EXERCISE INPUTS:
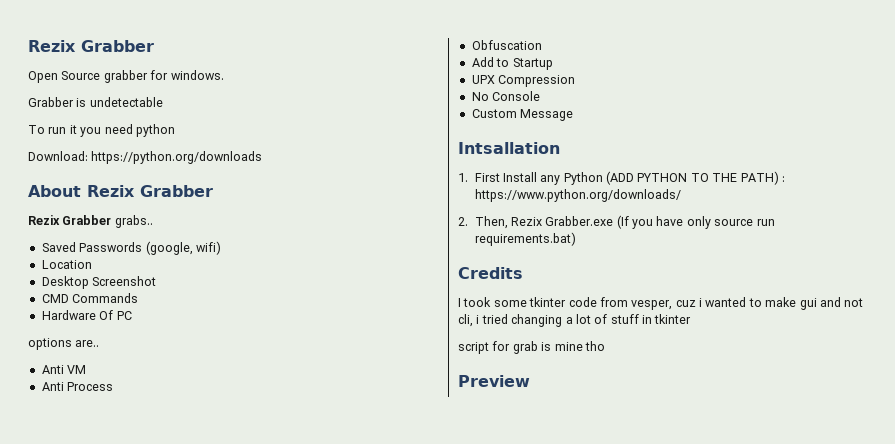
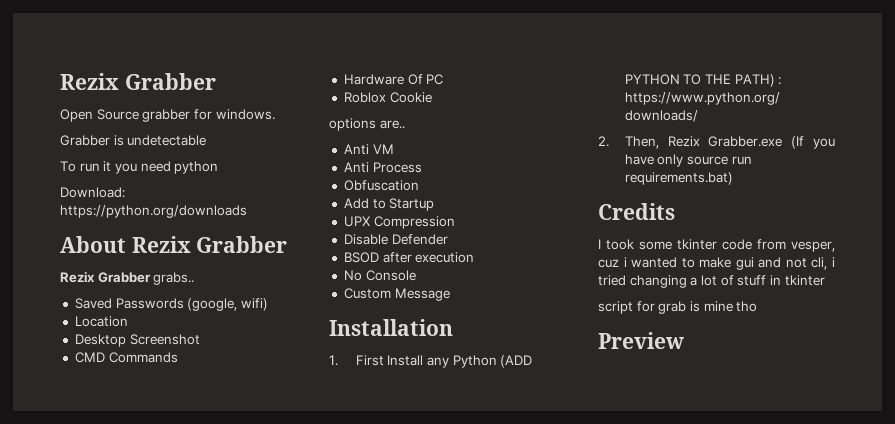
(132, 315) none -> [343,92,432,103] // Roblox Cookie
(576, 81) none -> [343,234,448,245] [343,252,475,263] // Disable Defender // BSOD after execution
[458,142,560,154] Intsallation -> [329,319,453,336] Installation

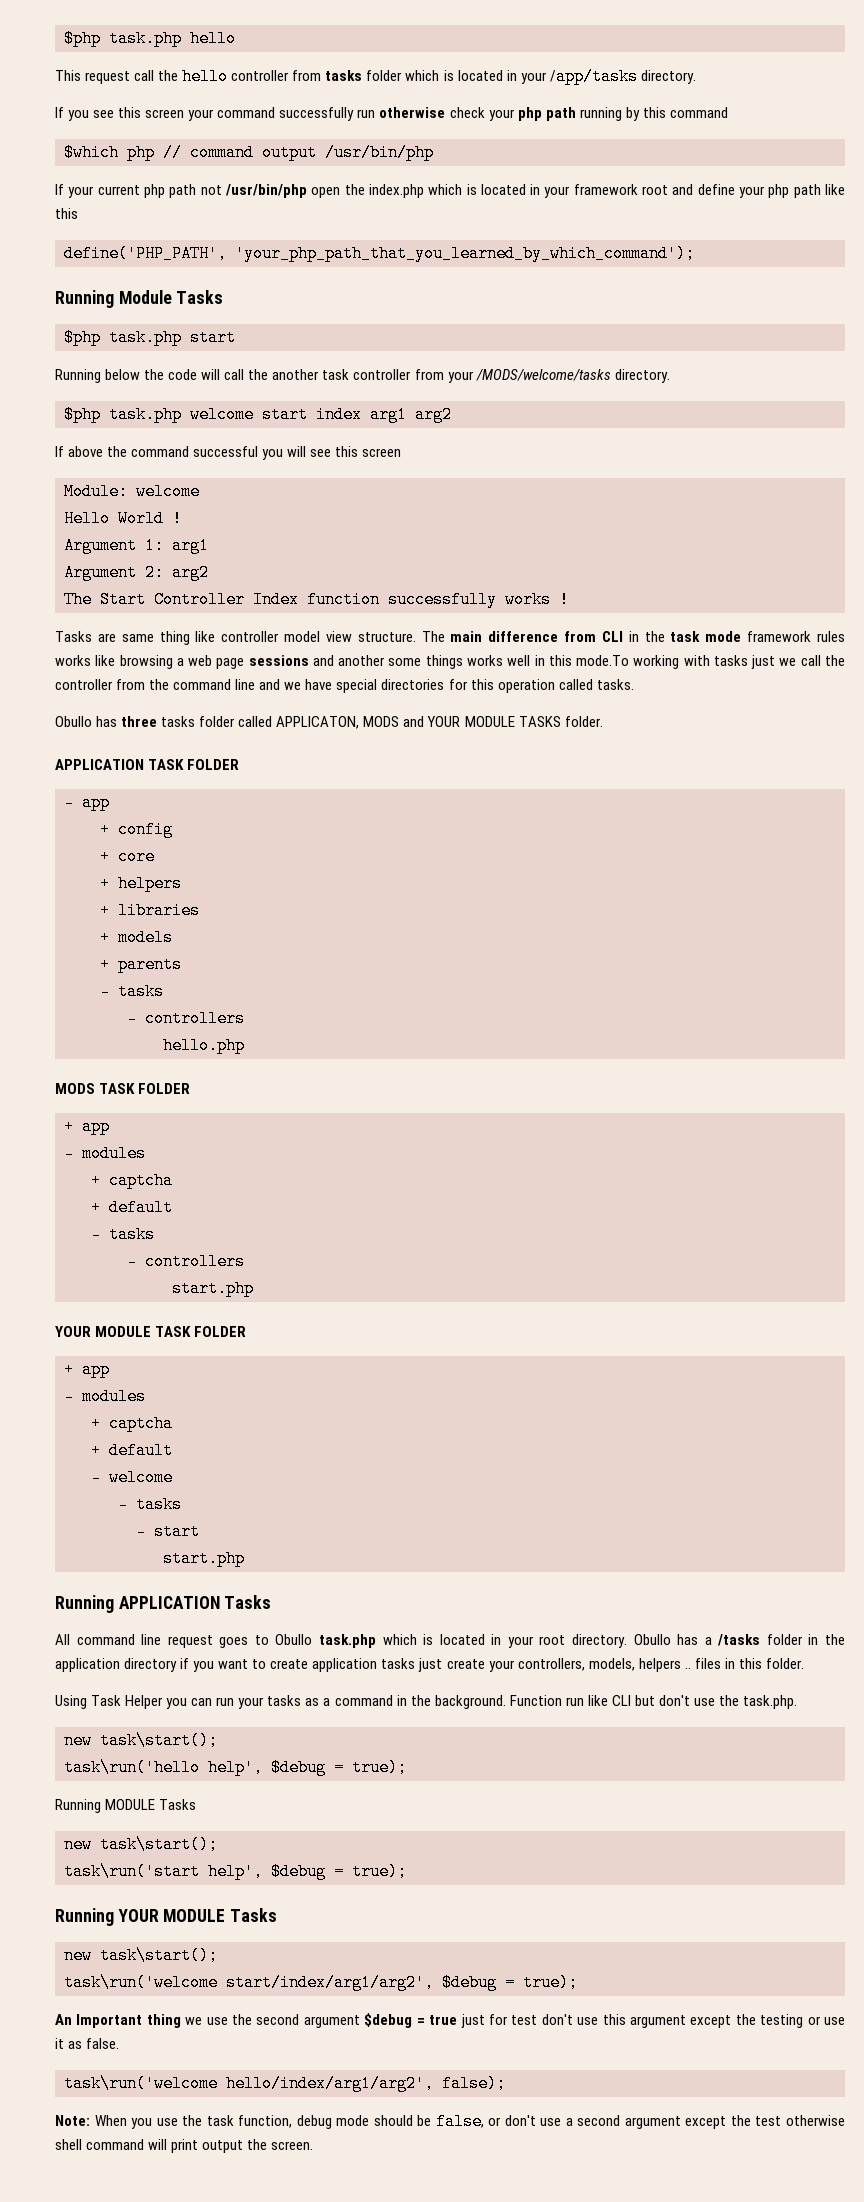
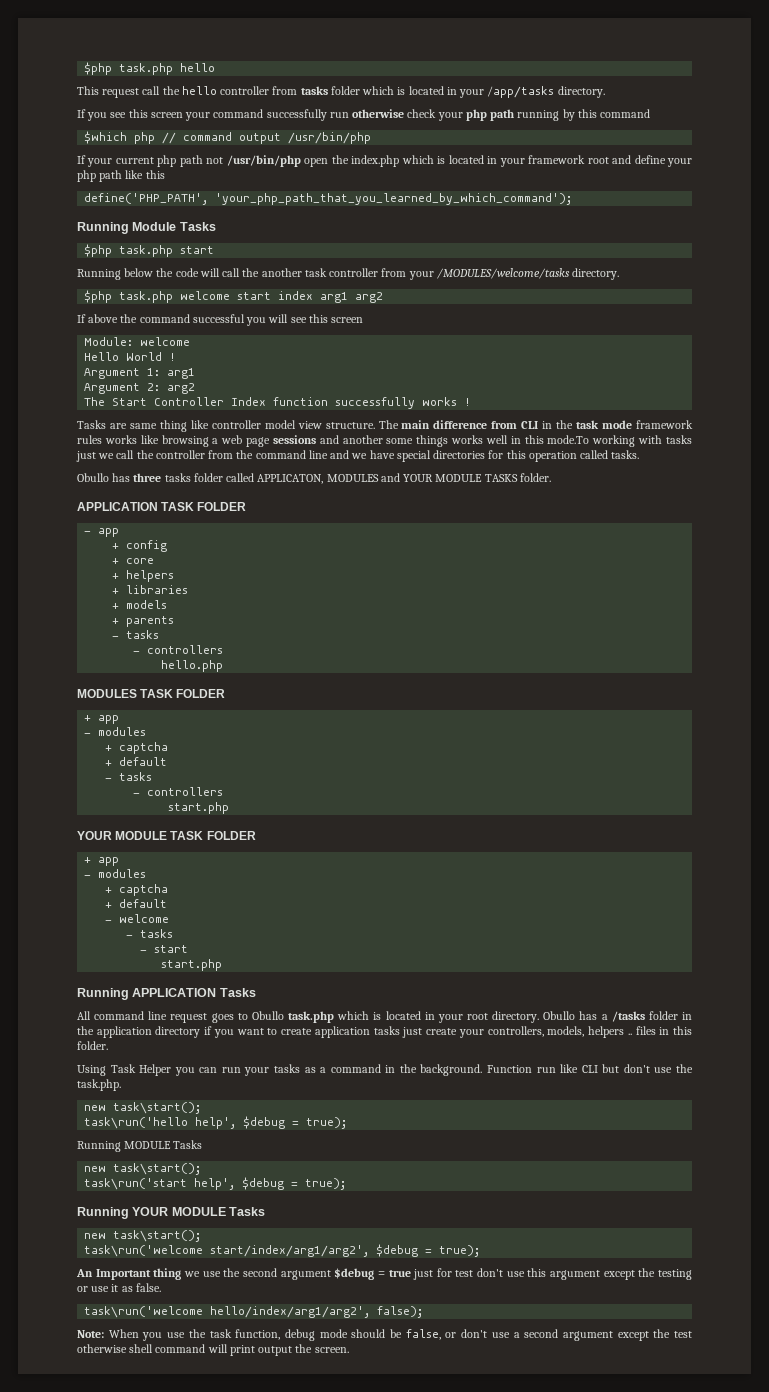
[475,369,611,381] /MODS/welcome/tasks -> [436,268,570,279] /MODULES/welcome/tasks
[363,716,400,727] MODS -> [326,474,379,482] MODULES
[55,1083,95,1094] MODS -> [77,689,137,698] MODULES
* * *
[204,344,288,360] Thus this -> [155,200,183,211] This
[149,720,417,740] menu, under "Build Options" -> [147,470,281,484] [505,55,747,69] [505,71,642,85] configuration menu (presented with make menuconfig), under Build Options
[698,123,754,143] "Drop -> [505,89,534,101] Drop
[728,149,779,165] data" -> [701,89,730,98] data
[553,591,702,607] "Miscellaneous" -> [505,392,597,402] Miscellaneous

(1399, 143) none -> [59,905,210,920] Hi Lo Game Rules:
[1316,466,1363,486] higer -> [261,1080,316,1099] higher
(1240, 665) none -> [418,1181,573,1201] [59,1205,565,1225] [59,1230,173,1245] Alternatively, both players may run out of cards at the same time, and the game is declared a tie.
...
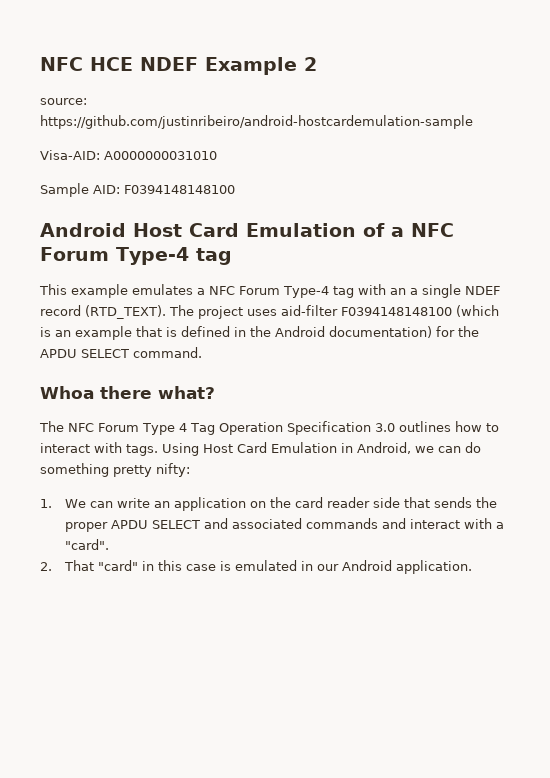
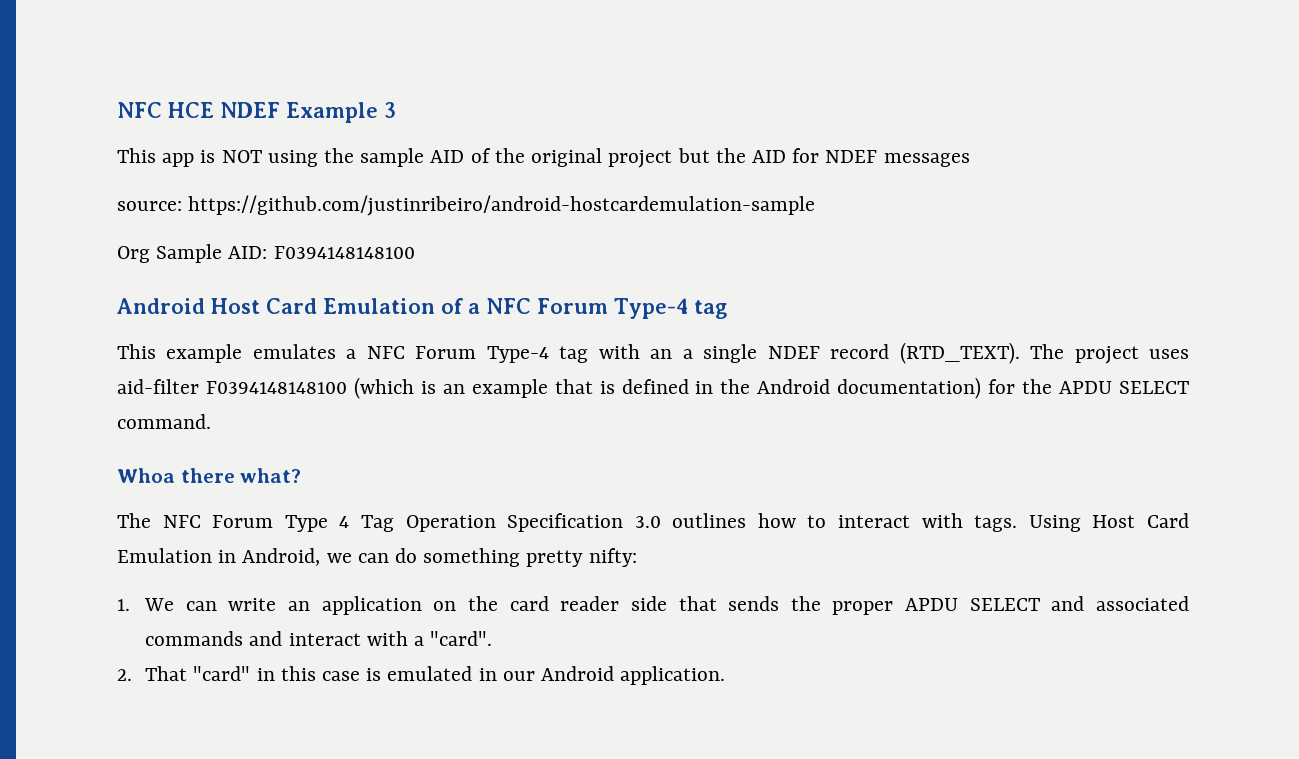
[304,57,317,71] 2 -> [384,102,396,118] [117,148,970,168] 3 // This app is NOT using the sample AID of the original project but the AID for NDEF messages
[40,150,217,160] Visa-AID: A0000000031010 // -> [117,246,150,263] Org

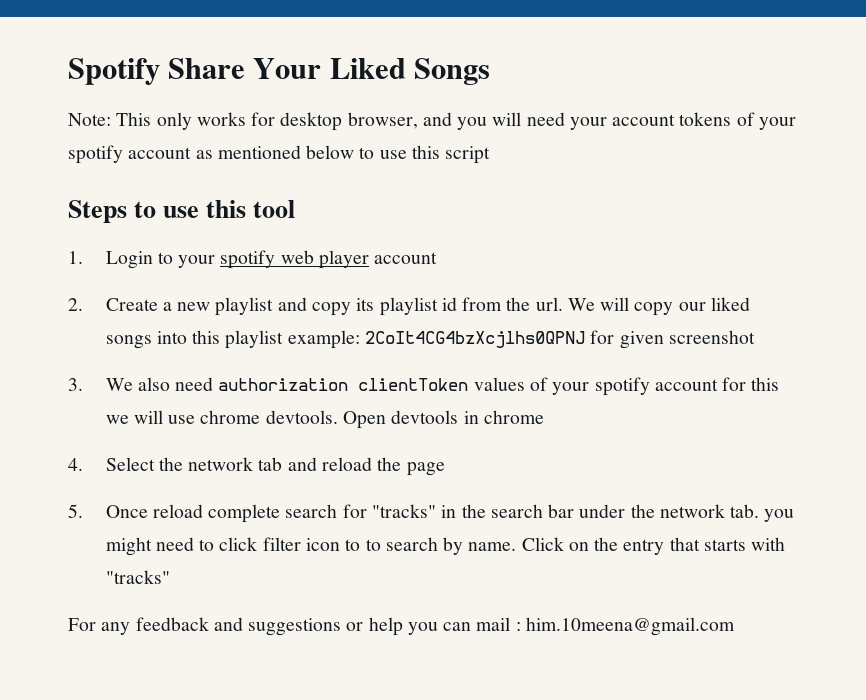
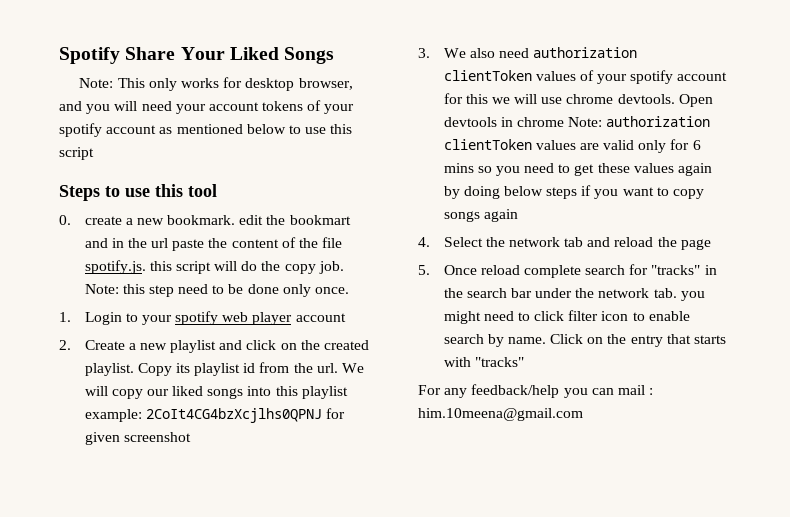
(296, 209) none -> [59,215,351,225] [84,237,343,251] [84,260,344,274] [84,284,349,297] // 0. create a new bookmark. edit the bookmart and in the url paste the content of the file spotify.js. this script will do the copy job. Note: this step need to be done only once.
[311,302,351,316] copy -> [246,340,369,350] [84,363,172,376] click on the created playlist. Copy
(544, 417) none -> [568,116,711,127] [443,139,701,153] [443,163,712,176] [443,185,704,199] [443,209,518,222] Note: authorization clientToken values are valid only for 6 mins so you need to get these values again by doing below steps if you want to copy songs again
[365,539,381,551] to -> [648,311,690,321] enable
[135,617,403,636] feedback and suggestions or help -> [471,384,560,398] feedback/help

WHAT THE TASK ASKS: Look at the records above. Copy every line where the string "MODS" occurs.

WRITTEN REPLY:
[475,369,611,381] /MODS/welcome/tasks -> [436,268,570,279] /MODULES/welcome/tasks
[363,716,400,727] MODS -> [326,474,379,482] MODULES
[55,1083,95,1094] MODS -> [77,689,137,698] MODULES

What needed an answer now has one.